Estimado amigo:
Fíjate que he usado un adjetivo que me cuesta lo indecible
pronunciar. Y ello lo saben bien quienes me conocen. Puesto
que amigo es una palabra que ha sido usada siempre tan a la
ligera que ha ido perdiendo el valor de su enorme
significado. Y produce recelo, al menos a mí, llenarse la
boca con ella.
Las amistades no nacen de un día para otro. Entre los
individuos, la amistad nunca viene dada, sino que debe
conquistarse indefinidamente. Hacerse con el paso del
tiempo. Y, sobre todo, mantenerla a flote incluso en
momentos donde peligra semejante relación.

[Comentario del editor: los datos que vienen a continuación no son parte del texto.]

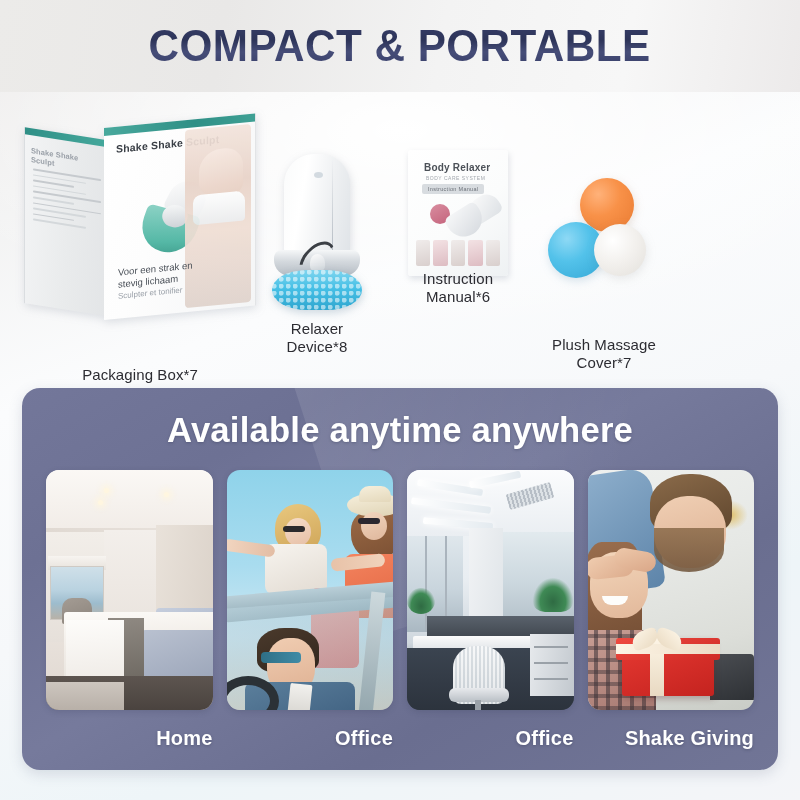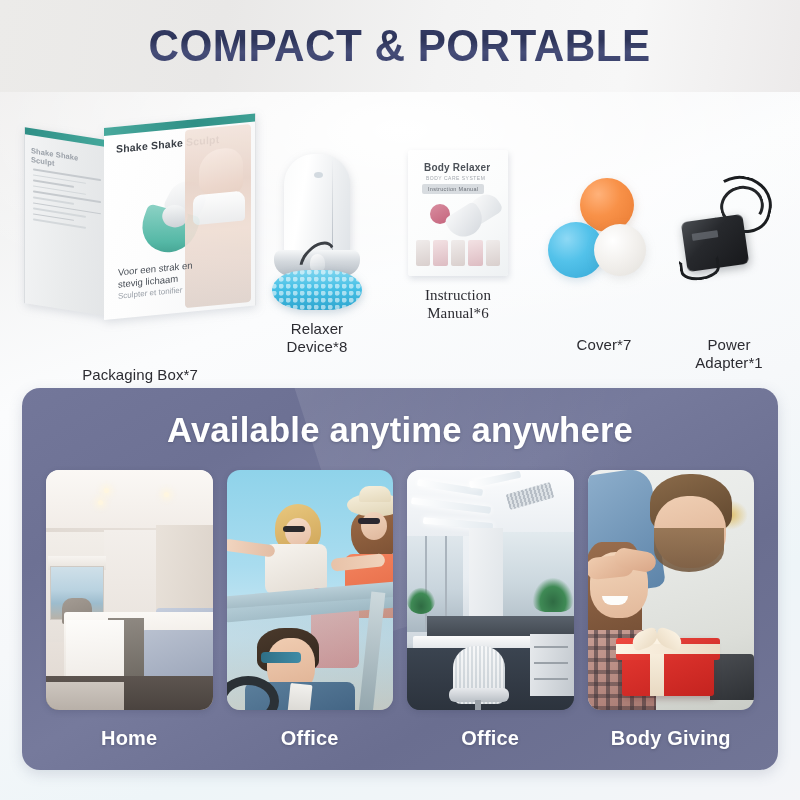--- a/index.html
+++ b/index.html
@@ -632,7 +632,7 @@
             <i></i>
         </div>
       </div>
-      <div class="comp-caption" style="left:-22px; top:136px; width:144px;font-family:Liberation Serif, serif;">
+      <div class="comp-caption" style="left:-22px; top:120px; width:144px;">
         <div>Instruction</div>
         <div>Manual*6</div>
       </div>

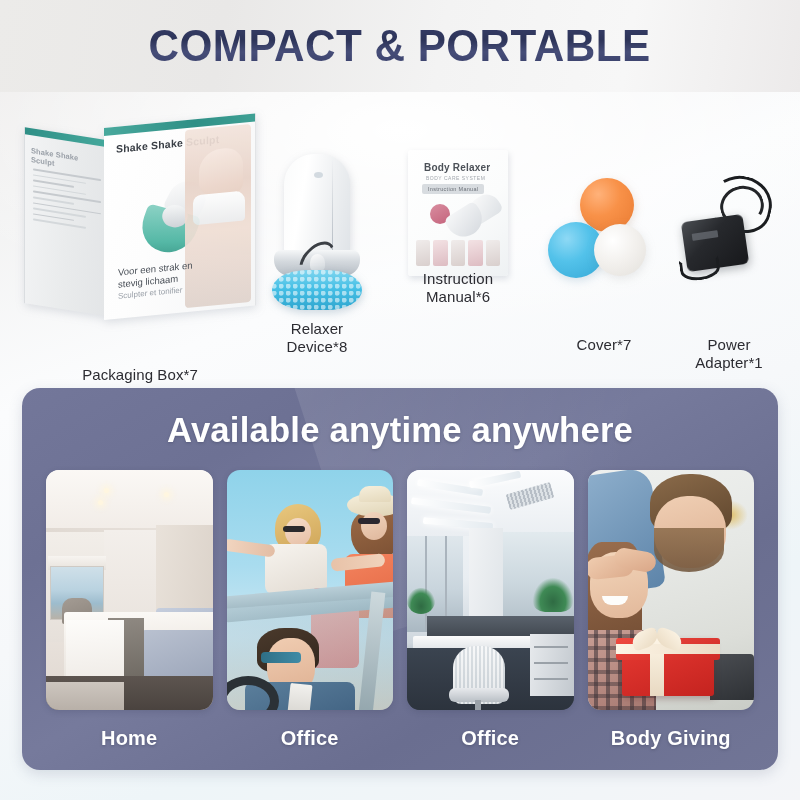--- a/index.html
+++ b/index.html
@@ -643,6 +643,7 @@
       <div class="ball blue"></div>
       <div class="ball white"></div>
       <div class="comp-caption" style="left:-22px; top:158px; width:156px;">
+        <div>Plush Massage</div>
         <div>Cover*7</div>
       </div>
     </div>

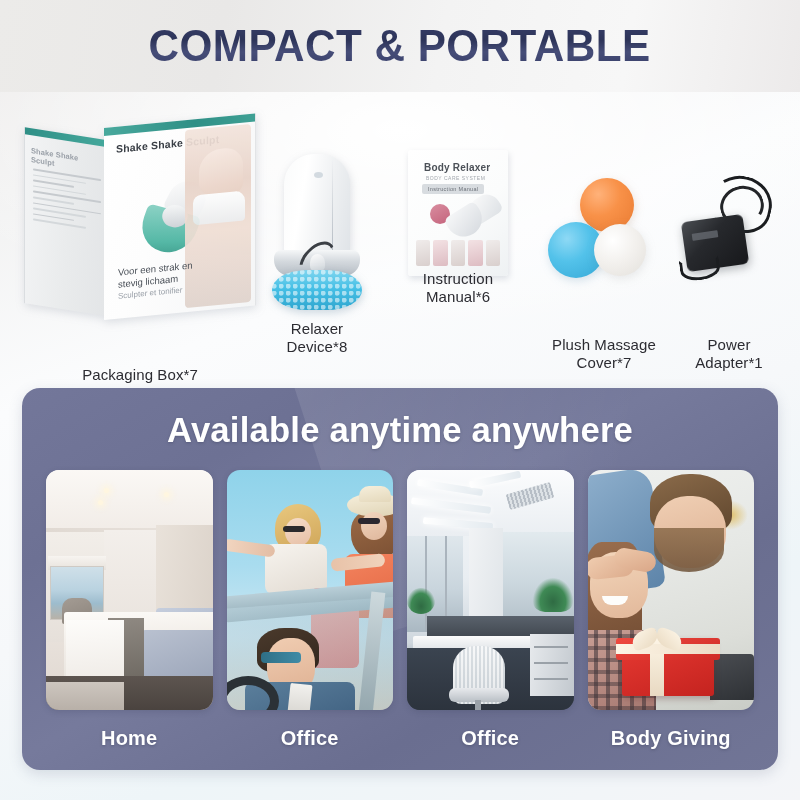--- a/index.html
+++ b/index.html
@@ -648,17 +648,6 @@
       </div>
     </div>
 
-    <div class="comp-item adapter">
-      <div class="ad-cable"></div>
-      <div class="ad-cable2"></div>
-      <div class="ad-brick"></div>
-      <div class="ad-label"></div>
-      <div class="ad-prong"></div>
-      <div class="comp-caption" style="left:-24px; top:162px; width:154px;">
-        <div>Power</div>
-        <div>Adapter*1</div>
-      </div>
-    </div>
 
   </div>
 

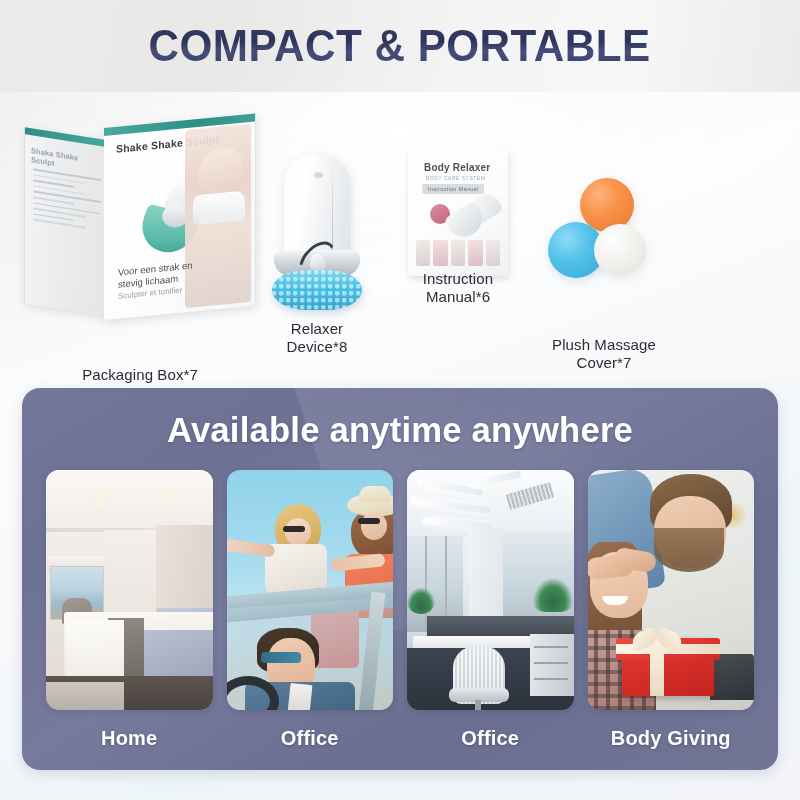--- a/index.html
+++ b/index.html
@@ -301,7 +301,7 @@
     position:absolute; left:24px; top:330px; width:708px; height:40px;
     display:flex; gap:14px; align-items:center;
   }
-  .cap-cell { flex:1; text-align:center; }
+  .cap-cell { flex:1; text-align:right; }
 
   
   .home-scene { position:absolute; inset:0; background:linear-gradient(180deg,#f6f2ee 0%,#efe9e3 50%,#ded6cf 100%); }

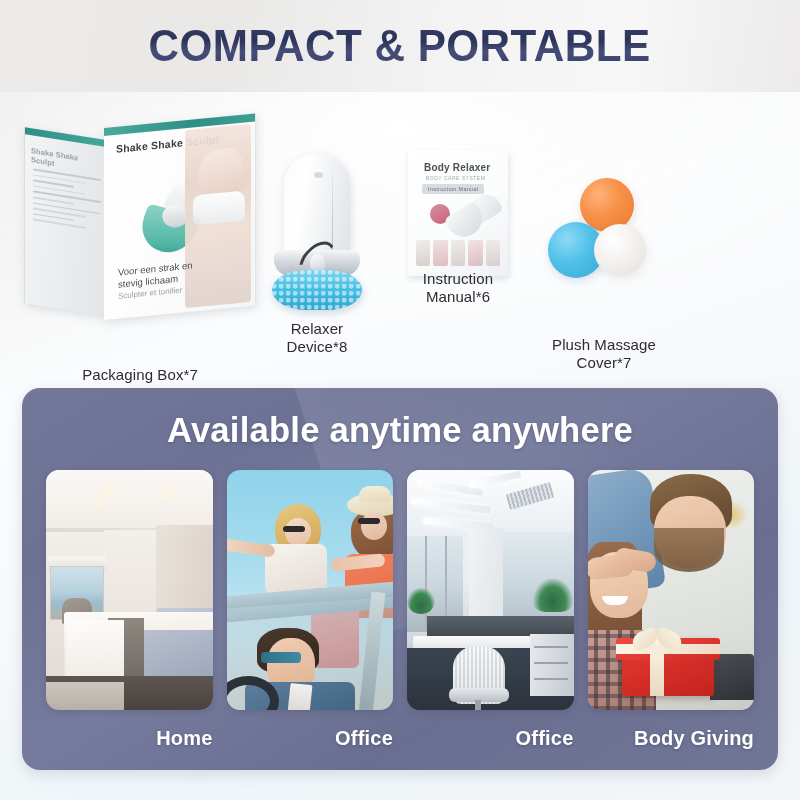--- a/index.html
+++ b/index.html
@@ -767,7 +767,7 @@
       <div class="cap-cell card-caption" style="position:relative;bottom:auto;">Home</div>
       <div class="cap-cell card-caption" style="position:relative;bottom:auto;">Office</div>
       <div class="cap-cell card-caption" style="position:relative;bottom:auto;">Office</div>
-      <div class="cap-cell card-caption" style="position:relative;bottom:auto;">Body Giving</div>
+      <div class="cap-cell card-caption" style="position:relative;bottom:auto;">Shake Giving</div>
     </div>
 
   </div>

Bien sabes tú, Alfonso, que una buena amistad es capaz de
aguantar carros y carretas y, sin embargo, se va al garete
por cualquier motivo sin importancia. Por un quítame allá
esas pajas, que suele decirse. Y todo porque nuestra
susceptibilidad está casi siempre a flor de piel. Y mucho
más en los tiempos que corren. Donde surgen los problemas a
granel pero, en cambio, no van acompañados de los valores
necesarios para conllevarlos mejor.
Entiendo, Alfonso, por norma de bien nacidos –y de hombres
seguros-, la de expresar la gratitud sin reservas, sin lugar
a duda, claramente y desnuda de todo rebozo o de cualquier
atisbo de azoramiento. Y es lo que hoy me propongo hacer
contigo. Agradecerte, públicamente, el comportamiento que
tuviste conmigo el martes pasado. Un comportamiento que sólo
está al alcance de las personas atiborradas de buenos
sentimientos. Y, por encima de todo, de hombría de bien.

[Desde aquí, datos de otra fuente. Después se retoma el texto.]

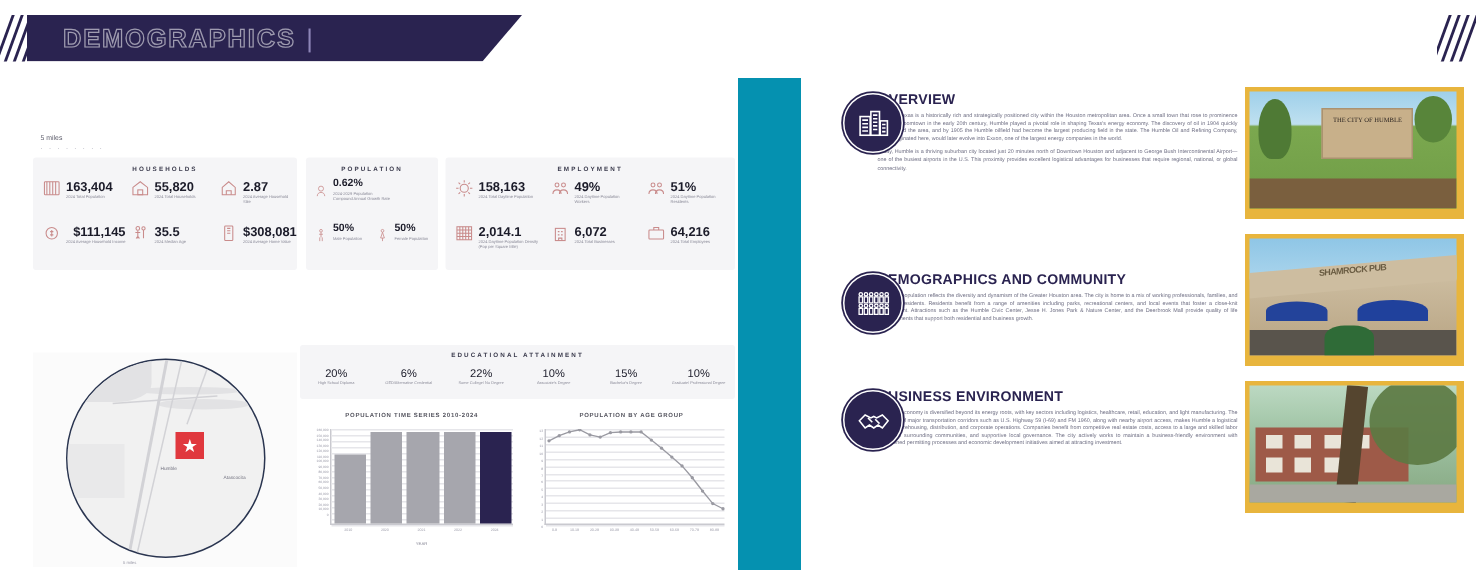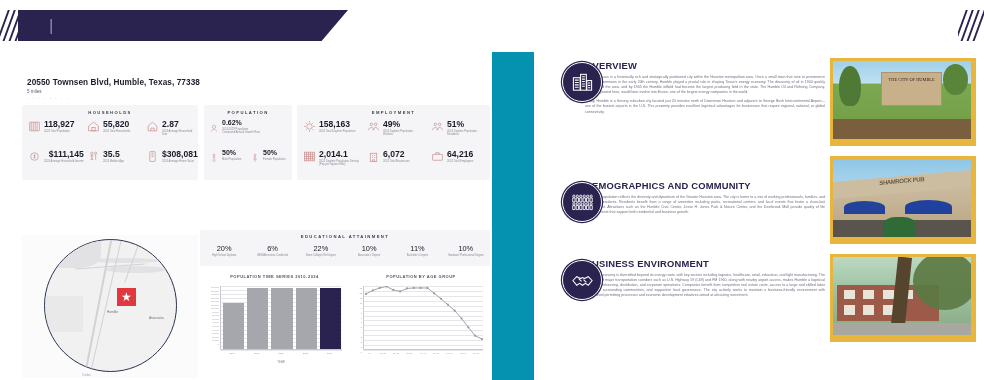--- a/index.html
+++ b/index.html
@@ -124,6 +124,7 @@
       <i style="left:20px"></i>
   </div>
   <div class="hdr-left">
+    <span class="hdr-outline">DEMOGRAPHICS</span>
     <span class="hdr-sep">|</span>
     <span class="hdr-solid">5 MILE</span>
   </div>

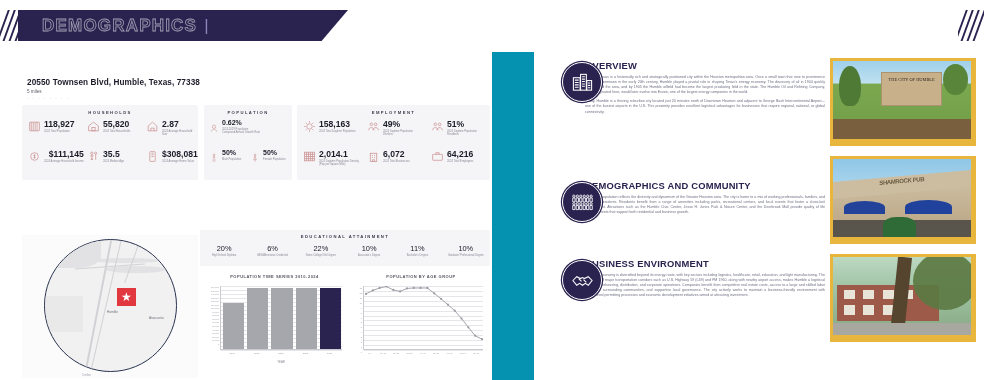--- a/index.html
+++ b/index.html
@@ -138,7 +138,6 @@
 
   <div class="left-panel">
 
-    <div class="addr">20550 Townsen Blvd, Humble, Texas, 77338</div>
     <div class="addr-sub">5 miles</div>
     <div class="addr-dots">· · · · · · · ·</div>
 

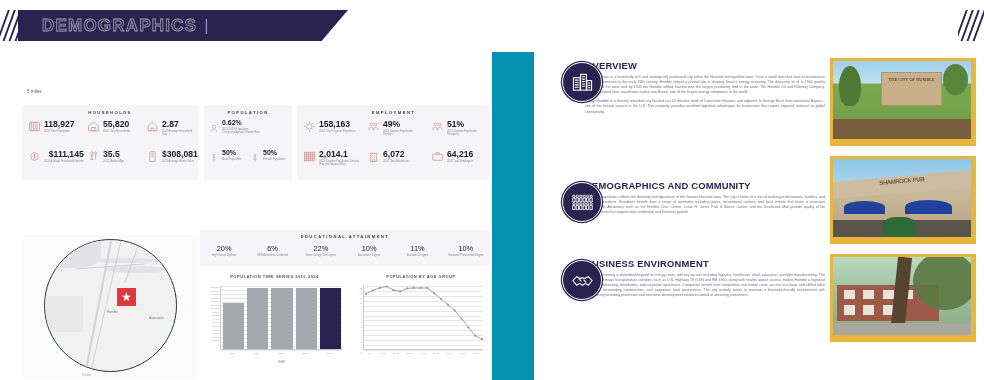--- a/index.html
+++ b/index.html
@@ -150,7 +150,7 @@
                 <path d="M6 4v16M9.6 4v16M13.2 4v16M16.8 4v16"></path>
               </svg></span>
             <span>
-              <div class="val">118,927</div>
+              <div class="val">163,404</div>
               <div class="lbl">2024 Total Population</div>
             </span>
           </div>

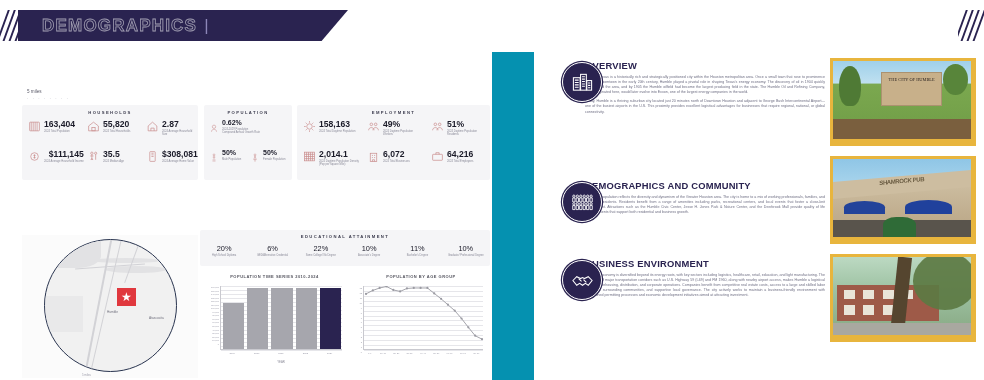--- a/index.html
+++ b/index.html
@@ -333,7 +333,7 @@
             <div class="l">Associate's Degree</div>
           </div>
           <div class="edu-item">
-            <div class="p">11%</div>
+            <div class="p">15%</div>
             <div class="l">Bachelor's Degree</div>
           </div>
           <div class="edu-item">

Por tal motivo, cada vez que me toque referirme a ti -eso
sí, mediante tu permiso-, hablaré de mi amigo Alfonso
Conejo. Un tratamiento con el que he sido cicatero. Lo
reconozco. Quizá por haber vivido tanto y haber comprobado
que fue siempre preferible con ciertos amigos llevarse mejor
con los enemigos. Máxime si éstos eran inteligentes.

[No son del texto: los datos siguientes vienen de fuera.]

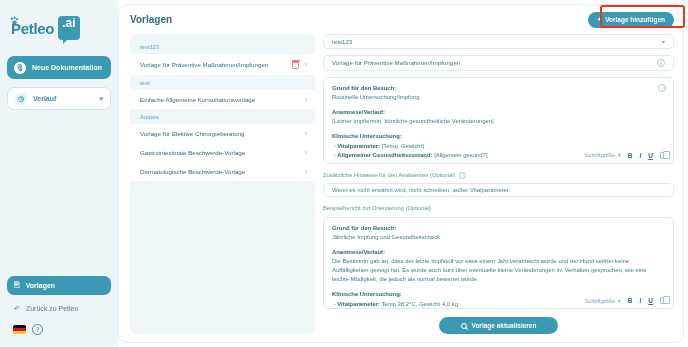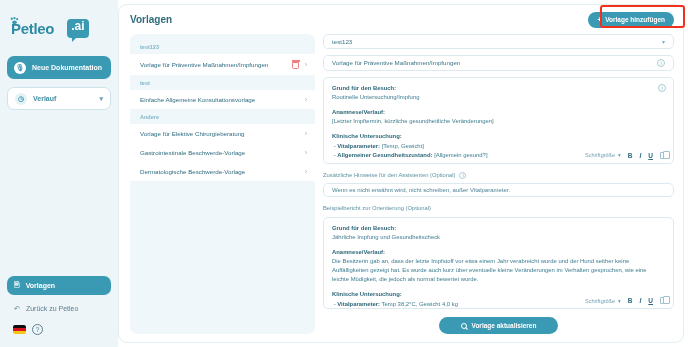--- a/index.html
+++ b/index.html
@@ -20,7 +20,7 @@
     flex-shrink: 0;
     position: relative;
   }
-  .logo { display: flex; align-items: center; gap: 11px; padding: 6px 2px 0 4px; height: 34px; }
+  .logo { display: flex; align-items: center; gap: 2px; padding: 6px 2px 0 4px; height: 34px; }
   .logo-text { font-size: 15px; font-weight: 700; color: #2e8ba3; letter-spacing: -.3px; position: relative; }
   .logo-text .paw {
     position: absolute; top: -3px; left: -1px; width: 9px; height: 8px;

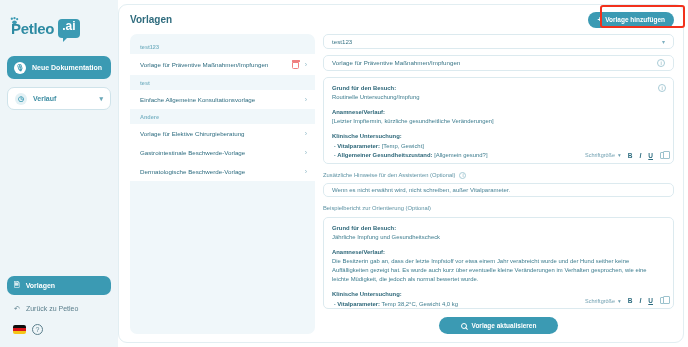--- a/index.html
+++ b/index.html
@@ -27,7 +27,7 @@
   }
   .logo-badge {
     background: #3b9ab3; color: #fff; font-size: 12px; font-weight: 700;
-    border-radius: 4px; padding: 0px 4px 5px 4px; margin-left: 2px; position: relative;
+    border-radius: 4px; padding: 0px 4px 10px 4px; margin-left: 2px; position: relative;
   }
   .logo-badge:after {
     content: ""; position: absolute; bottom: -4px; left: 5px;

Mira, Alfonso, sería injusto demostrarte mi amistad y
proclamarla, en estos momentos, por lo que tú sabes… Así que
me corresponde, como no podía ser de otra forma, aclararte
lo siguiente: mi amistad contigo se ha ido forjando a medida
que te he ido conociendo. Y me percaté de que en ti siempre
ha primado la moderación, el equilibrio, la liberalidad, el
buen sentido, el conocimiento de la realidad. Nunca te
pudieron los aspavientos. Ni siquiera cuando ejercías la
política activa y tenías mando en plaza. Nunca te pudo la
vanidad ni tampoco, por mucho que trato de recordar, tuviste
un mal gesto ante cualquier crítica mía. Por acerba que ésta
fuera. Que seguro que la hubo. Lo que sí recuerdo son tus
consejos. En momentos donde creíste conveniente advertirme.
Y siempre lo hiciste con tanta discreción como eficacia.
Consejos desinteresados que tuve a bien empaparme de ellos
porque estaba convencido de que sabías de qué iba la cosa
Bueno, Alfonso -me vas a permitir la pausa por medio de este
adjetivo que detesto por estar tan manoseado como la palabra
amigo-, aprovecho el último párrafo para decirte que el
martes pasado comprendí que, aunque la amistad es a veces
súbita, ésta que yo preconizo, venía madurándose hasta
desembocar en una realidad. O sea, amigo, que sepas que me
debes una nota diciéndome que aceptas mi amistad.